[Source data]
+ + + + + + +

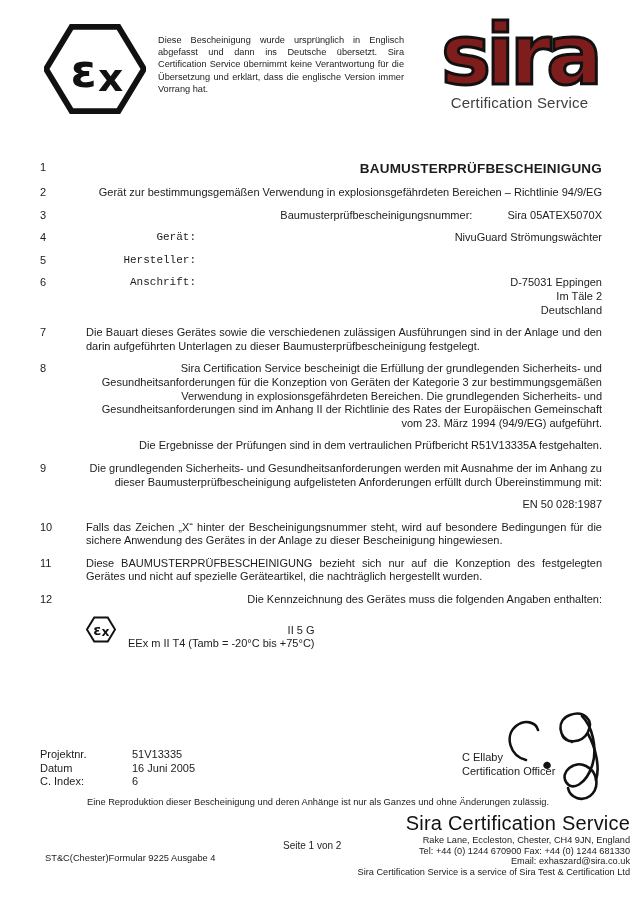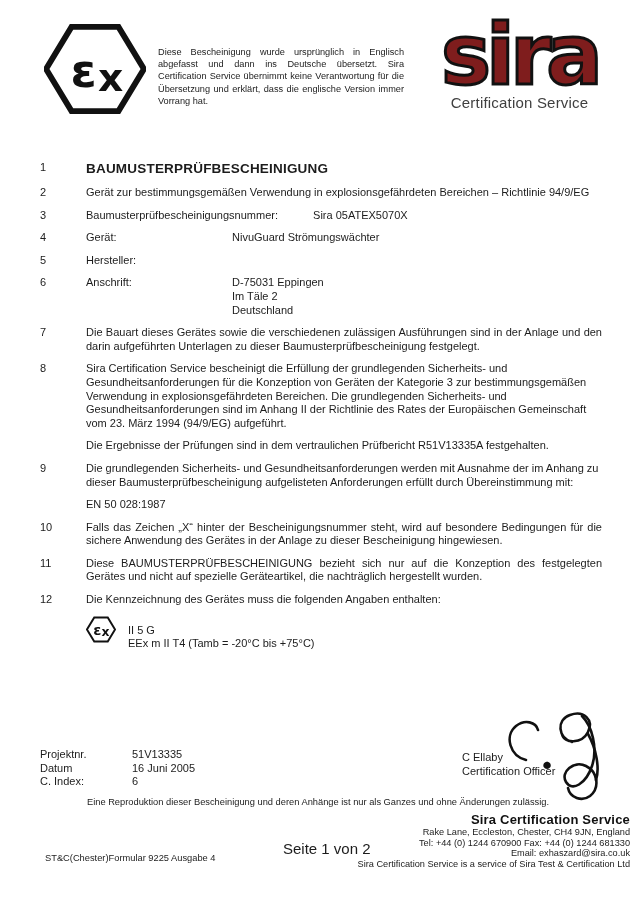--- a/index.html
+++ b/index.html
@@ -26,7 +26,7 @@
   .disclaimer {
     width: 246px;
     margin-left: 12px;
-    margin-top: 24px;
+    margin-top: 12px;
     font-size: 9.2px;
     line-height: 12.2px;
     text-align: justify;

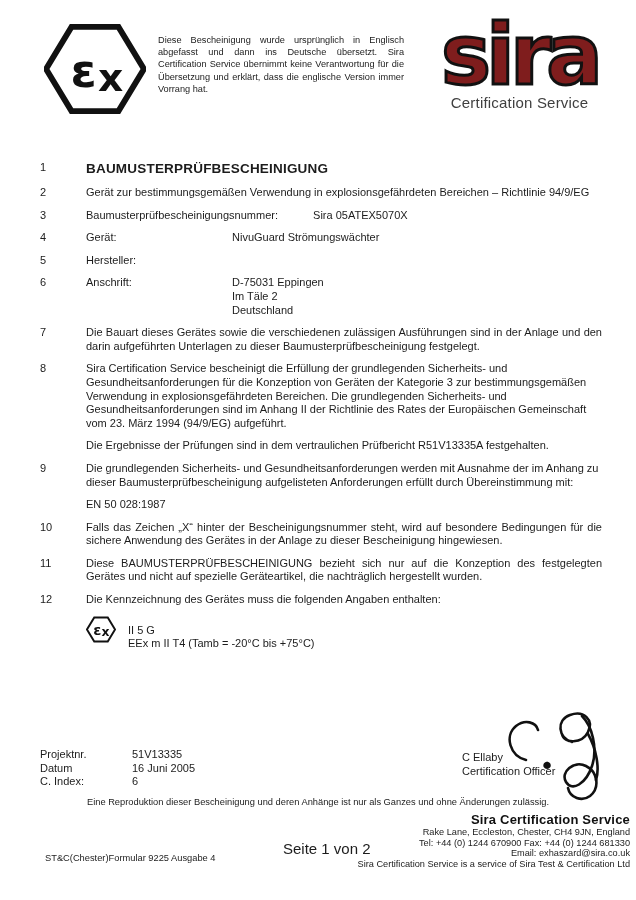--- a/index.html
+++ b/index.html
@@ -71,6 +71,7 @@
     flex: 1 1 auto;
     font-size: 11px;
     line-height: 13.6px;
+    text-align: right;
   }
   .item .body.just { text-align: justify; }
   .title-item .body {

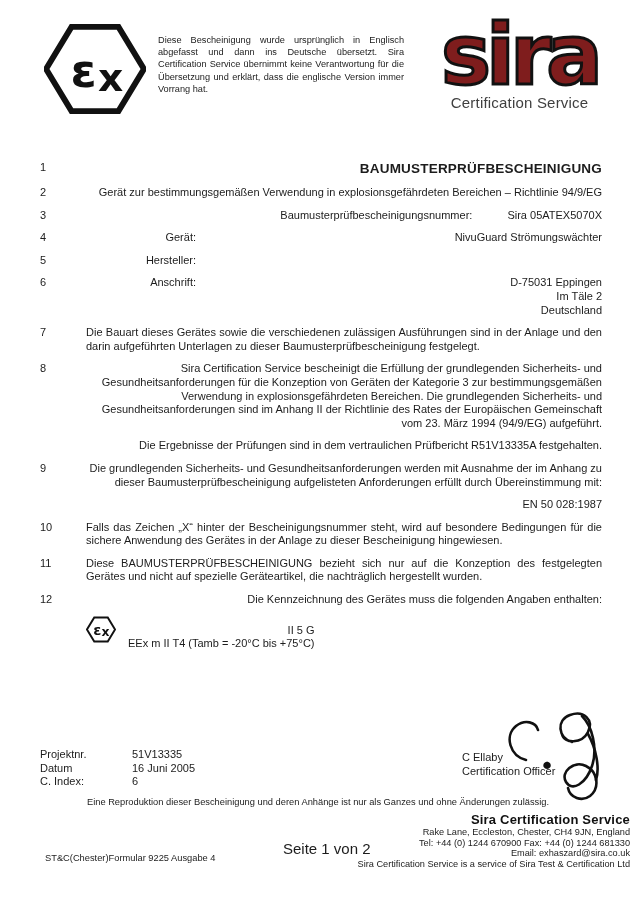--- a/index.html
+++ b/index.html
@@ -81,7 +81,7 @@
     line-height: 16px;
   }
   .kv { display: flex; }
-  .kv .k { flex: 0 0 110px; }
+  .kv .k { flex: 0 0 110px; font-family: Liberation Mono, monospace; }
   .kv .v { flex: 1 1 auto; padding-left: 36px; }
   .inline-kv .k { display: inline-block; }
   .inline-kv .v { display: inline-block; margin-left: 32px; }

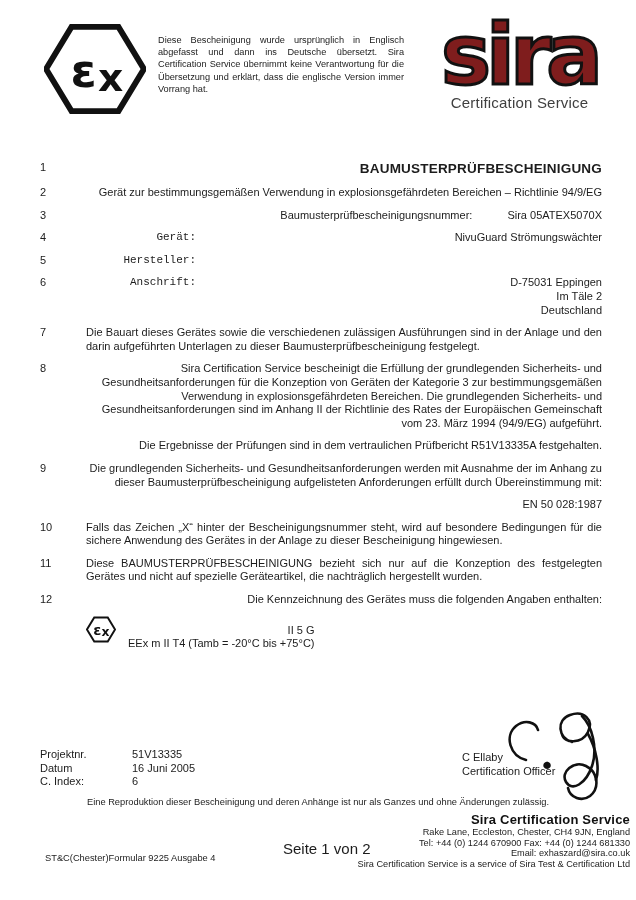--- a/index.html
+++ b/index.html
@@ -126,8 +126,8 @@
     width: 420px;
   }
   .footer-org .org-name {
-    font-size: 13px;
-    font-weight: bold;
+    font-size: 20px;
+    font-weight: normal;
     letter-spacing: 0.2px;
     color: #111;
   }

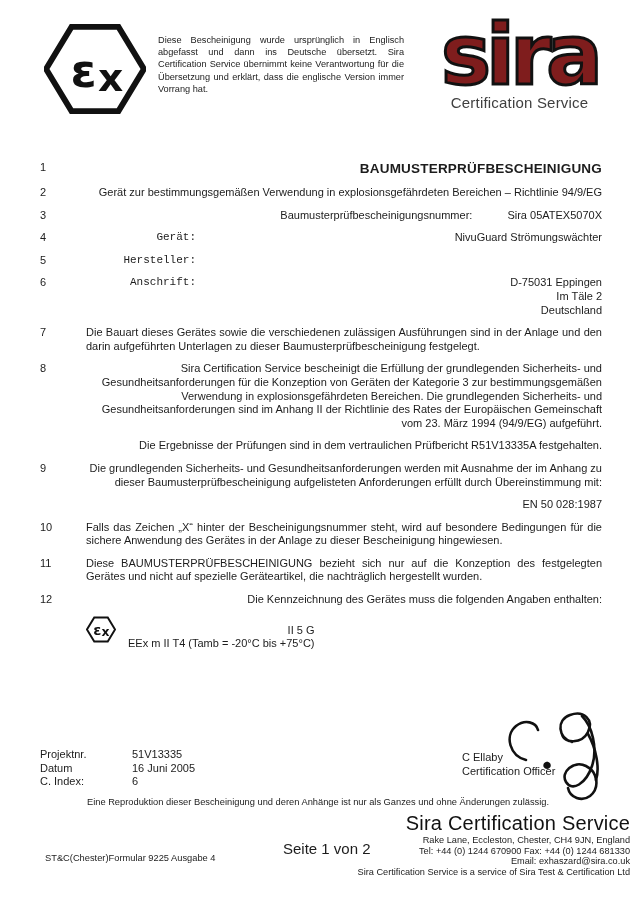--- a/index.html
+++ b/index.html
@@ -139,7 +139,7 @@
   .page-indicator {
     position: absolute;
     left: 283px; top: 840px;
-    font-size: 15px;
+    font-size: 10px;
   }
   .form-ref {
     position: absolute;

+ + + + + + +

• [What to produce]
Your copy should hold all the data word for word. It should hold no pictures.

• [Completed exercise]
--- a/index.html
+++ b/index.html
@@ -26,7 +26,7 @@
   .disclaimer {
     width: 246px;
     margin-left: 12px;
-    margin-top: 24px;
+    margin-top: 12px;
     font-size: 9.2px;
     line-height: 12.2px;
     text-align: justify;

--- a/index.html
+++ b/index.html
@@ -71,6 +71,7 @@
     flex: 1 1 auto;
     font-size: 11px;
     line-height: 13.6px;
+    text-align: right;
   }
   .item .body.just { text-align: justify; }
   .title-item .body {

--- a/index.html
+++ b/index.html
@@ -81,7 +81,7 @@
     line-height: 16px;
   }
   .kv { display: flex; }
-  .kv .k { flex: 0 0 110px; }
+  .kv .k { flex: 0 0 110px; font-family: Liberation Mono, monospace; }
   .kv .v { flex: 1 1 auto; padding-left: 36px; }
   .inline-kv .k { display: inline-block; }
   .inline-kv .v { display: inline-block; margin-left: 32px; }

--- a/index.html
+++ b/index.html
@@ -126,8 +126,8 @@
     width: 420px;
   }
   .footer-org .org-name {
-    font-size: 13px;
-    font-weight: bold;
+    font-size: 20px;
+    font-weight: normal;
     letter-spacing: 0.2px;
     color: #111;
   }

--- a/index.html
+++ b/index.html
@@ -139,7 +139,7 @@
   .page-indicator {
     position: absolute;
     left: 283px; top: 840px;
-    font-size: 15px;
+    font-size: 10px;
   }
   .form-ref {
     position: absolute;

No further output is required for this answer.